Characterizing the Effects of MR Image Quality Metrics on Intrinsic Connectivity Brain Networks: A Multivariate Approach.

Motion-induced artifact detection has become a fixture in the assessment of functional magnetic resonance imaging (fMRI) quality control. However, the effects of other MR image quality (IQ) metrics on intrinsic connectivity brain networks are largely unexplored. Accordingly, we report herein the initial assessment of the effects of a comprehensive list of IQ metrics on resting state networks using a multivariate analysis of covariance (MANCOVA) approach based on high-order spatial independent component analysis (ICA). Three categories of MR IQ metrics were considered: (1) metrics for artifacts including the AFNI outlier ratio and quality index, framewise displacement, and ghost to signal ratio, (2) metrics for the temporal quality of MRI data including the temporal framewise change in global BOLD signals (DVARS), global correlation of time-series, and temporal signal to noise ratio, (3) metrics for the structural quality of MRI data including the entropy focus criterion, foreground-background energy ratio, full-width half maximum smoothness, and static signal to noise ratio.
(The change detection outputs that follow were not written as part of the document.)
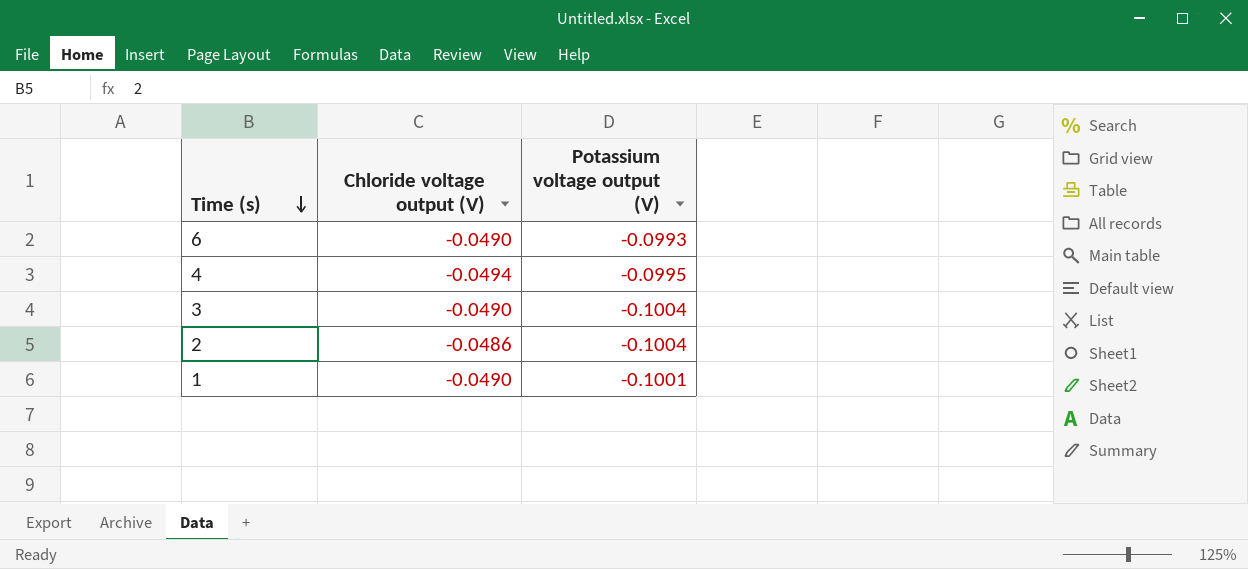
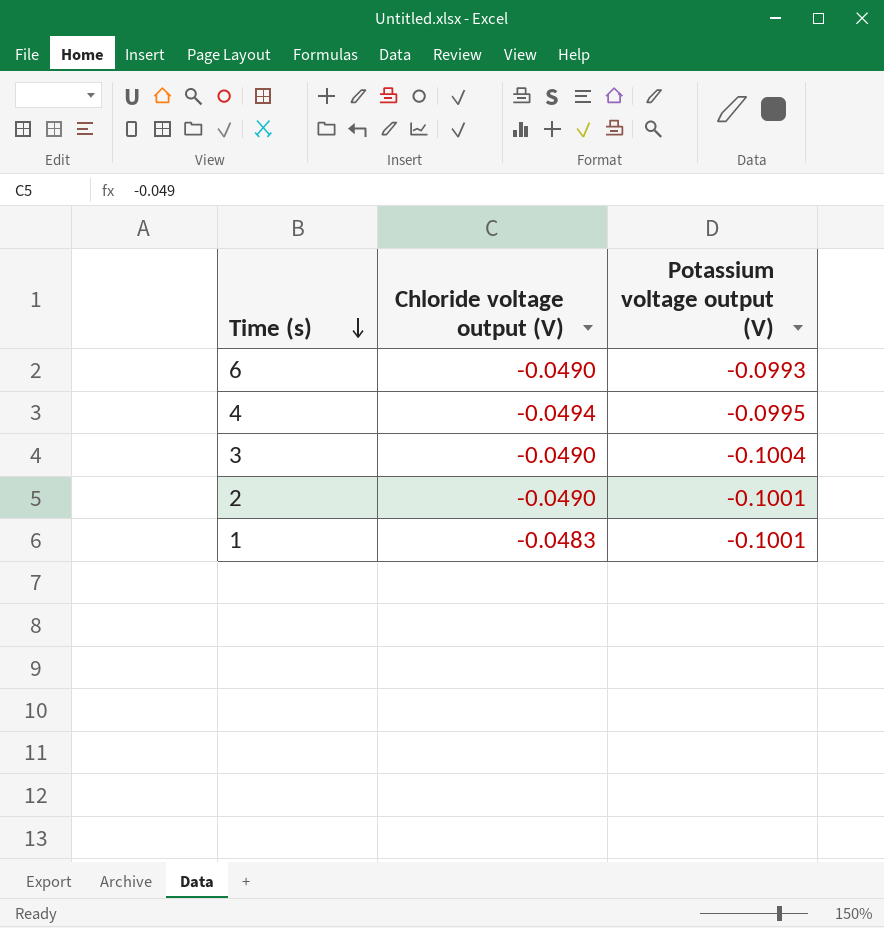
2 | Chloride voltage output (V): -0.0486 -> -0.0490
2 | Potassium voltage output (V): -0.1004 -> -0.1001
1 | Chloride voltage output (V): -0.0490 -> -0.0483

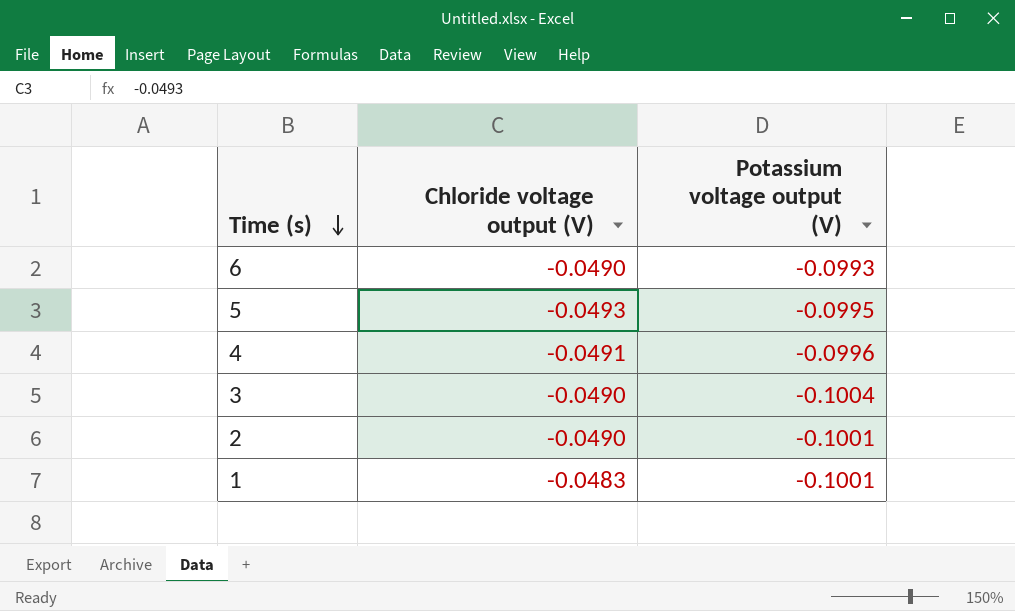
row 5: none -> -0.0493 | -0.0995
4 | Chloride voltage output (V): -0.0494 -> -0.0491
4 | Potassium voltage output (V): -0.0995 -> -0.0996

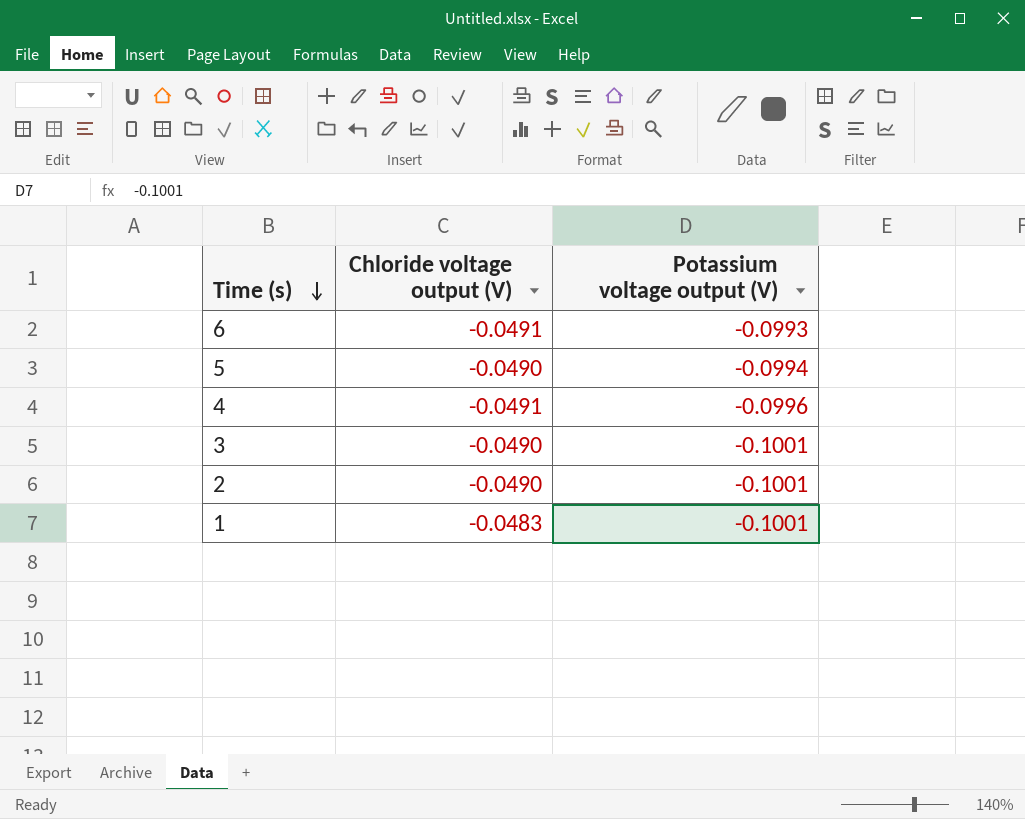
6 | Chloride voltage output (V): -0.0490 -> -0.0491
5 | Chloride voltage output (V): -0.0493 -> -0.0490
5 | Potassium voltage output (V): -0.0995 -> -0.0994
3 | Potassium voltage output (V): -0.1004 -> -0.1001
After FDR-correction for multiple comparisons, results showed significant effects of the static and temporal signal to noise ratios on the spatial map intensities of the basal ganglia, default-mode and cerebellar networks. AFNI outlier ratio, framewise displacement and DVARS exhibited significant effects on the BOLD power spectra of sensorimotor networks. The global correlation of time-series displayed wide-spread modulation of the spectral power in most networks. Further investigations of the effect of IQ metrics on the characteristics of intrinsic connectivity brain networks allow more accurate interpretation of the fMRI results.